Christina La Sala, an installation artist who teaches in the Individualized Studies Program at California College of the Arts, said she and her colleagues love the school, teaching and the students. But (sadly, not shocking for educators), they struggle to get by on their salaries.  

Beyond that, faculty members are perplexed by how the relationship with the administration has become more adversarial in recent years, La Sala says. She thinks the structure at the college has become more corporate. 

“There’s many more vice presidents and directors, and a lot of responsibility is being handed over to people who are not on the faculty,” La Sala said.

“Decisions are being made that profoundly affect our curriculum, our ability to do our jobs, and our ability to be artists.”

La Sala was a chair for 10 years and she says chairs used to have oversight of the budget for their departments. Those who work in areas like glass, ceramics, or sculpture, have foundries and shops, and they would hire their shop managers who they work closely with, but it’s not that way anymore. 

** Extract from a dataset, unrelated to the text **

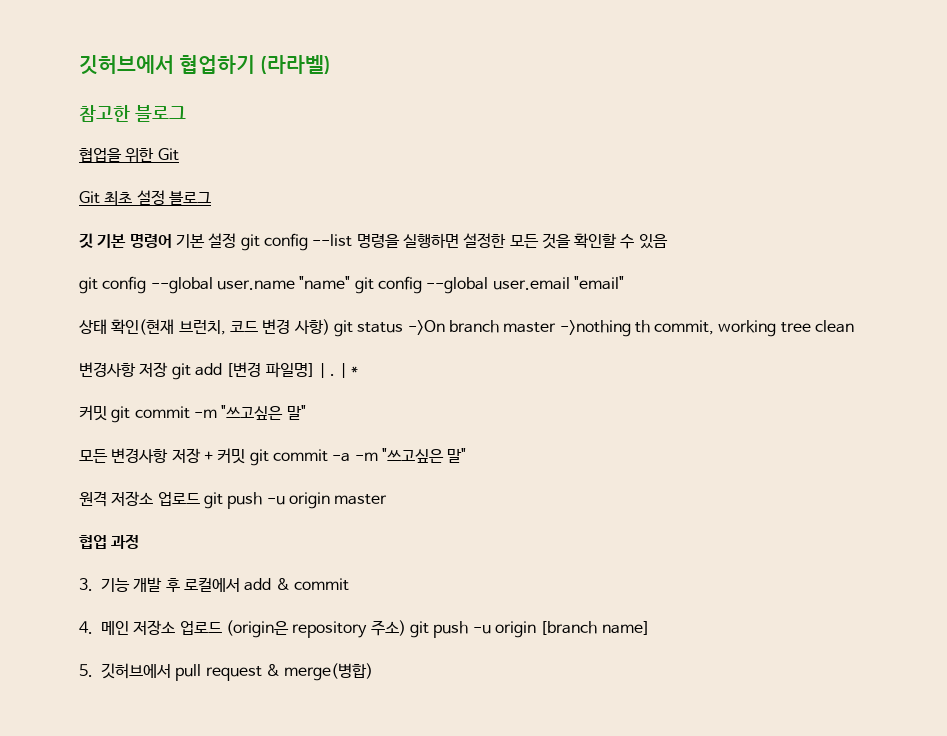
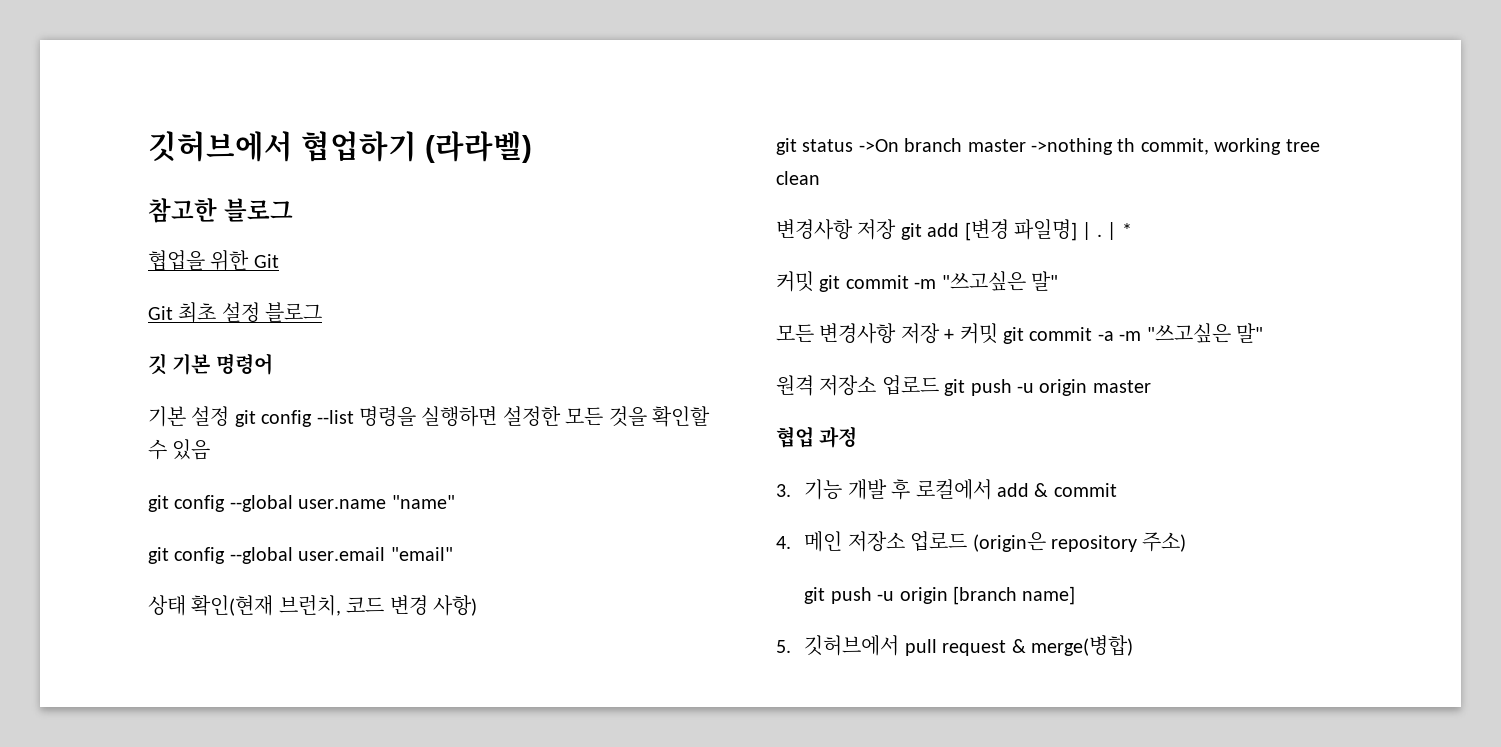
(172, 241) none -> (273, 364) //
(351, 283) none -> (455, 502) //
(330, 327) none -> (477, 605) //
(406, 628) none -> (1187, 542) //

“All of these things have shifted really profoundly,” she said. “Chairs no longer have any of that flexibility or authority.”

Like La Sala, Kim Anno, a painter, photographer, and filmmaker, who has taught in the Painting and Drawing Program at CCA for 27 years, says salaries are a problem. But for her, the administration’s attitude towards teachers is almost worse

“I was led to it [the union] because the working conditions became untenable,” Anno said. “No one would be a problem solver.”

Another big reason Anno and La Sala— and other faculty members — were driven to organize is their retirement, which was cut by a stunning 50 percent. Anno, who went to San Francisco State and the San Francisco Art Institute, worked in hotels during that time, and was a union member, so she thought of a union as a way to support their rights as workers at CCA.

She got in touch with the CFT and started talking with other teachers about unionizing.  

Mia McIver met with the CCA group last summer, soon after she started her job as the Universities Council President. 

“What really struck me was how unified they were, how determined they were, and how distressed they were about the lack of power and the lack of voice that they had on their campus,” she said. “I was very impressed at how really deeply educated they were about labor and collective bargaining already.”

Last fall, more than 90% of the college’s ranked faculty members, which includes chairs and associate chairs, signed union authorization cards. This past January they were recognized as a union. 

McIver says the faculty members’ hard work at the beginning of the organizing process meant things going more smoothly in the later stages. 

“They’re organizing in the private sector, which is very challenging,” she said. “What they did was build enough power to win voluntary recognition from their employer, and that is incredibly rare.”

The CCA faculty accomplished a lot in a short time, McIver says. 

“There are still some issues to be worked out,” she said. “But once those get worked out, they’re going to be well on their way to bargaining their first contract.”